De repente Ramona empezó a gritar. Una arañita se paseaba por el raso blanco que tapizaba las paredes del salón, y Abascal, con el pretexto de ir a traer agua de melisa o el frasquito del vinagre de los siete ladrones, que es santo remedio contra los nervios, escurriose por una puertecilla, llamó al capitán de la guardia de alabarderos y le dijo:

-D. Carlos, vaya usted a casa del Sr. De H... y dígale a Conce, su ama de llaves, que por señas de esta caja de rapé que dejará usted en poder de ella, manda su patrón por la cajita de alhajas que compró hace quince días, pues quiere enseñarlas a Ramoncica, que es lo más curiosa que en mujer cabe.

III[editar]

A las diez de la noche regresó a su casa el Sr. de H... y la ama de llaves le sirvió la cena. Mientras su señoría saboreaba un guiso criollo, doña Conce, con la confianza de antigua doméstica, le preguntó:

-¿Y qué tal ha estado la tertulia, señor?

-Así, así. A la cándida de la Ramona le dio la pataleta, que eso no podía faltar. Esa damisela es una doña Remilgos y necesita un marido de la cáscara amarga, como yo, que con una paliza a tiempo estaba seguro de curarla de espantos. Y lo peor es que su padre es un viejo pechugón, que me codeó un polvo y se ha quedado con mi caja de los días de fiesta.

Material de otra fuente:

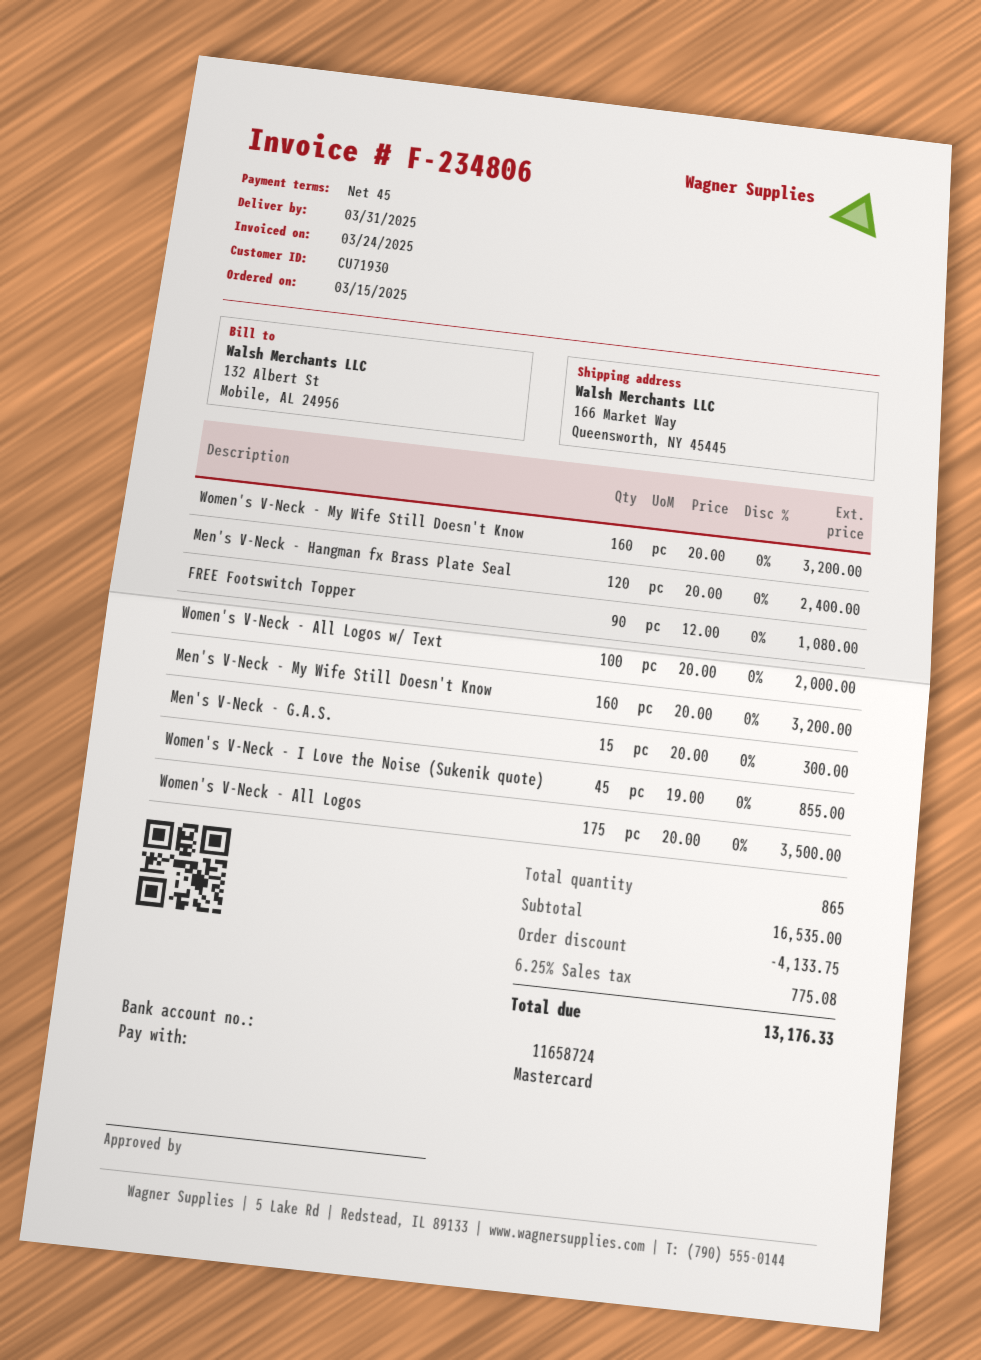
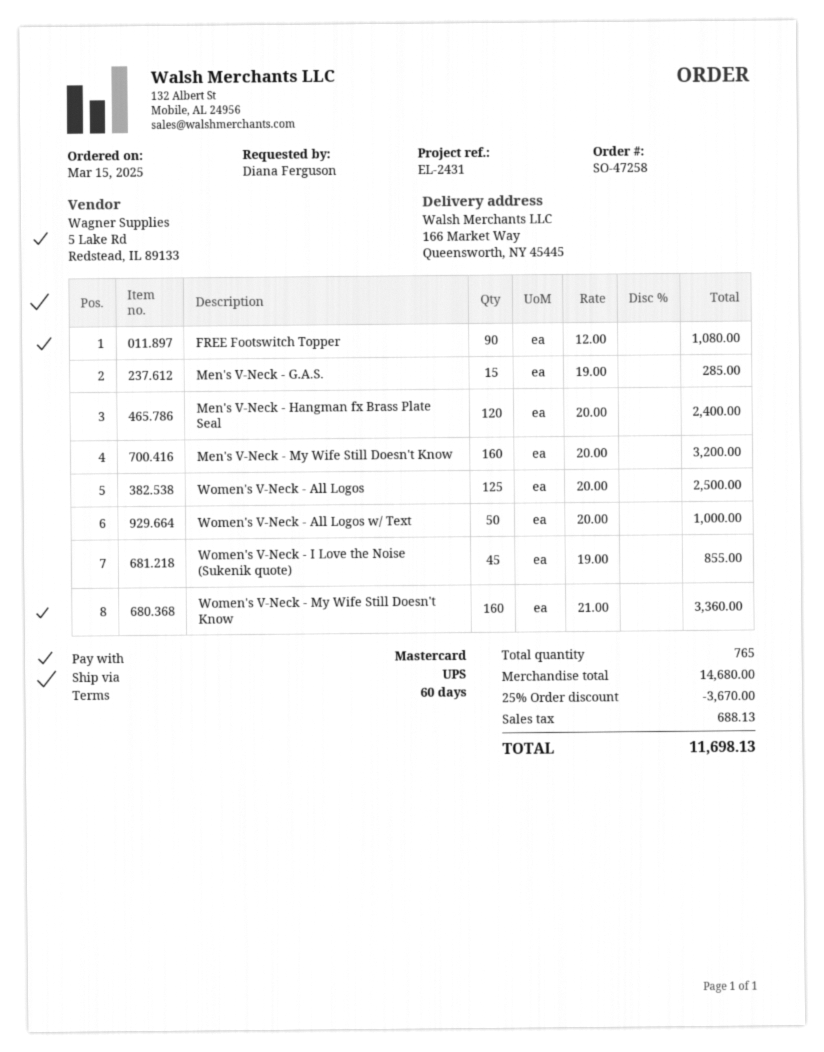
payment terms: 45 days -> 60 days
Women's V-Neck - My Wife Still Doesn't Know: 160 x 20.00 = 3200.00 -> 160 x 21.00 = 3360.00
Women's V-Neck - All Logos w/ Text: 100 x 20.00 = 2000.00 -> 50 x 20.00 = 1000.00
Men's V-Neck - G.A.S.: 15 x 20.00 = 300.00 -> 15 x 19.00 = 285.00
Women's V-Neck - All Logos: 175 x 20.00 = 3500.00 -> 125 x 20.00 = 2500.00
total quantity: 865 -> 765
subtotal: 16535.00 -> 14680.00
discount: 4133.75 -> 3670.00
tax: 775.08 -> 688.13
total: 13176.33 -> 11698.13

-No, señor. Aquí está la caja, que la trajo uno de los oficiales de Palacio.

-¿A qué hora, mujer?

-Acababan de tocar las ocho en las nazarenas, y obedeciendo al recado que usted me enviaba, le di al oficial la cajita.

-Tú estás borracha, Conce. ¿De qué cajita me hablas?

-¡Toma! De la de alhajas que compró usted el otro día.

El Sr. de H... quedó como herido por un rayo. Todo lo había adivinado.

A los pocos días emprendió viaje para el Norte, donde poseía un valioso fundo rústico, y no volvió a vérsele en Lima.

Por supuesto, que comisionó antes a su mayordomo para que pagase al acreedor.

El caballeroso Abascal recomendó al capitán de alabarderos y al dueño de las alhajas que guardasen profundo secreto; pero la historia llegó a saberse con todos sus pormenores, por aquello de que «secreto de tres, vocinglero es».